_Data for processing_

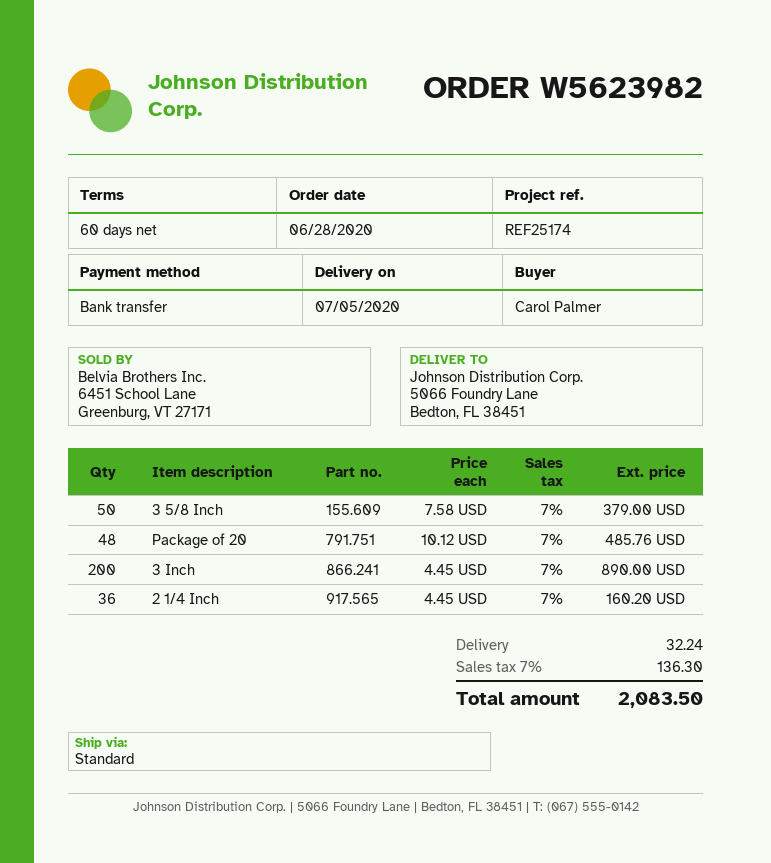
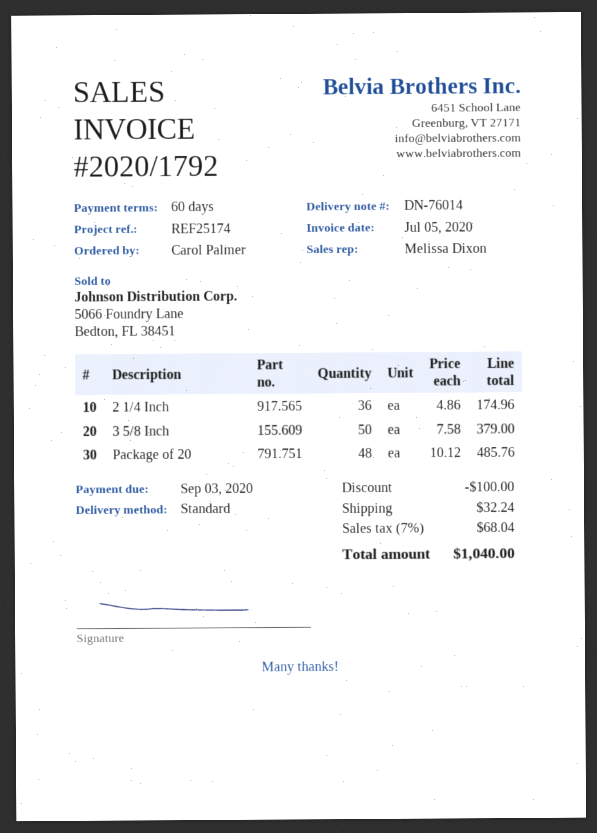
3 Inch: 200 x 4.45 = 890.00 -> none
2 1/4 Inch: 36 x 4.45 = 160.20 -> 36 x 4.86 = 174.96
discount: none -> 100.00
tax: 7% = 136.30 -> 7% = 68.04
total: 2083.50 -> 1040.00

_What the exercise asks_
Every line of the records above must reappear exactly, though the pictures must not.

_Your solution_
3 Inch: 200 x 4.45 = 890.00 -> none
2 1/4 Inch: 36 x 4.45 = 160.20 -> 36 x 4.86 = 174.96
discount: none -> 100.00
tax: 7% = 136.30 -> 7% = 68.04
total: 2083.50 -> 1040.00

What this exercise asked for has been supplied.